Pinned Inner Buffer

This chapter introduces the Pinned Inner Buffer feature, a technology that improves efficiency of large tables join using GPU-Join.

Overview

Look at the EXPLAIN output below. When PG-Strom joins tables, it usually reads the largest table (lineorder in this case; called the OUTER table) asynchronously, while performing join processing and aggregation processing with other tables. Let's proceed. Due to the constraints of the JOIN algorithm, it is necessary to read other tables (date1, part, supplier in this case; called the INNER tables) into memory in advance, and also calculate the hash value of the JOIN key.

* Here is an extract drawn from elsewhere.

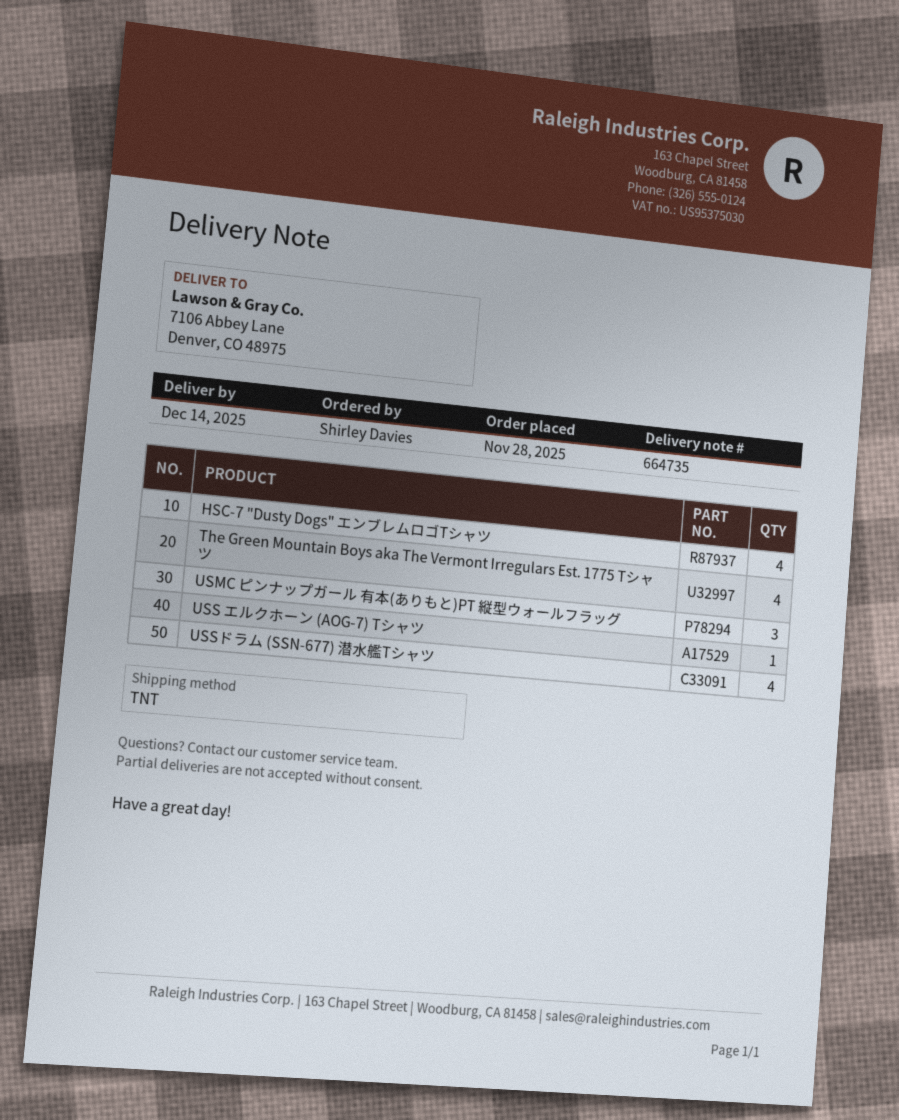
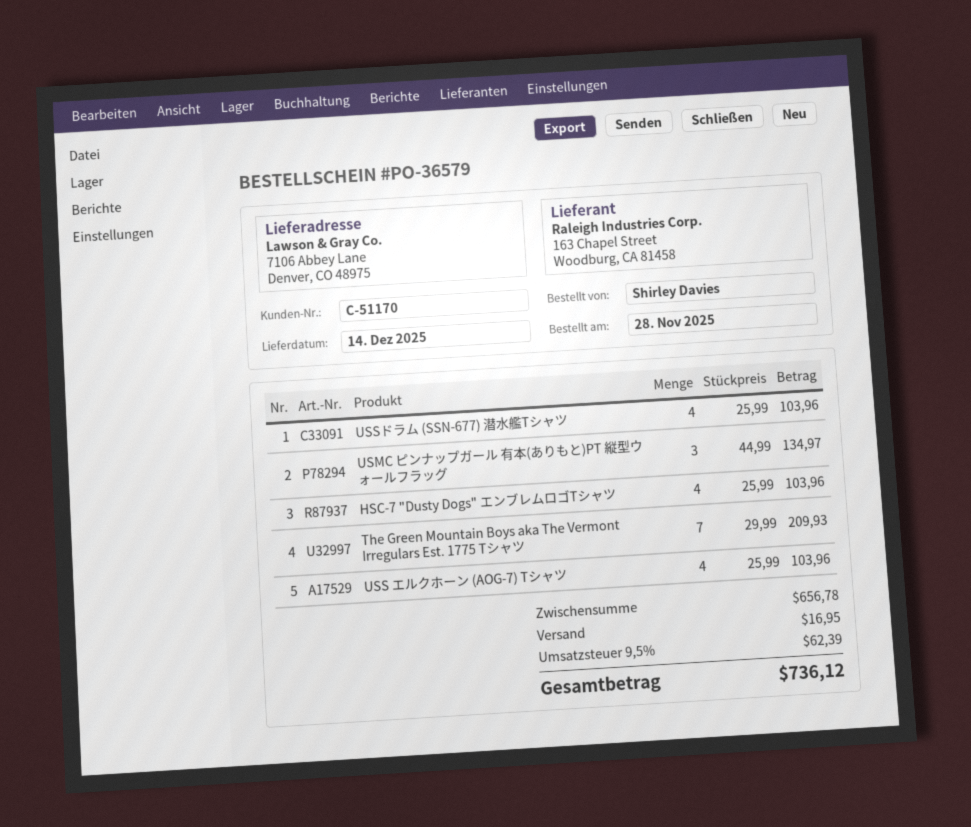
The Green Mountain Boys aka The Vermont Irregulars Est. 1775 Tシャツ: 4 -> 7
USS エルクホーン (AOG-7) Tシャツ: 1 -> 4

Although these tables are not as large as the OUTER table, preparing an INNER buffer that exceeds several GB is a heavy process.

=# explain
   select sum(lo_revenue), d_year, p_brand1
     from lineorder, date1, part, supplier
    where lo_orderdate = d_datekey
      and lo_partkey = p_partkey
      and lo_suppkey = s_suppkey
      and p_brand1 between 'MFGR#2221' and 'MFGR#2228'
      and s_region = 'ASIA'
    group by d_year, p_brand1;
                                                  QUERY PLAN
---------------------------------------------------------------------------------------------------------------
 GroupAggregate  (cost=31007186.70..31023043.21 rows=6482 width=46)
   Group Key: date1.d_year, part.p_brand1
   ->  Sort  (cost=31007186.70..31011130.57 rows=1577548 width=20)
         Sort Key: date1.d_year, part.p_brand1
         ->  Custom Scan (GpuJoin) on lineorder  (cost=275086.19..30844784.03 rows=1577548 width=20)
               GPU Projection: date1.d_year, part.p_brand1, lineorder.lo_revenue
               GPU Join Quals [1]: (part.p_partkey = lineorder.lo_partkey) ... [nrows: 5994236000 -> 7804495]
               GPU Outer Hash [1]: lineorder.lo_partkey
               GPU Inner Hash [1]: part.p_partkey
               GPU Join Quals [2]: (supplier.s_suppkey = lineorder.lo_suppkey) ... [nrows: 7804495 -> 1577548]
               GPU Outer Hash [2]: lineorder.lo_suppkey
               GPU Inner Hash [2]: supplier.s_suppkey
               GPU Join Quals [3]: (date1.d_datekey = lineorder.lo_orderdate) ... [nrows: 1577548 -> 1577548]
               GPU Outer Hash [3]: lineorder.lo_orderdate
               GPU Inner Hash [3]: date1.d_datekey
               GPU-Direct SQL: enabled (GPU-0)
               ->  Seq Scan on part  (cost=0.00..59258.00 rows=2604 width=14)
                     Filter: ((p_brand1 >= 'MFGR#2221'::bpchar) AND (p_brand1 <= 'MFGR#2228'::bpchar))
               ->  Custom Scan (GpuScan) on supplier  (cost=100.00..190348.83 rows=2019384 width=6)
                     GPU Projection: s_suppkey
                     GPU Pinned Buffer: enabled
                     GPU Scan Quals: (s_region = 'ASIA'::bpchar) [rows: 9990357 -> 2019384]
                     GPU-Direct SQL: enabled (GPU-0)
               ->  Seq Scan on date1  (cost=0.00..72.56 rows=2556 width=8)
(24 rows)

GpuJoin usually reads the INNER table through the PostgreSQL API row-by-row, calculates its hash value, and writes them to the INNER buffer on the host shared memory. The GPU-Service process transfers this INNER buffer onto the GPU device memory, then we can start reading the OUTER table and processing the JOIN with inner tables. If the INNER table is relatively large and contains search conditions that are executable on the GPU, GpuScan may exists under GpuJoin, as in the EXPLAIN output below. In this case, the INNER table is once processed on the GPU by GpuScan, the execution results are returned to the CPU, and then written to the INNER buffer before it is loaded onto the GPU again. It looks like there is quite a bit of wasted data flow.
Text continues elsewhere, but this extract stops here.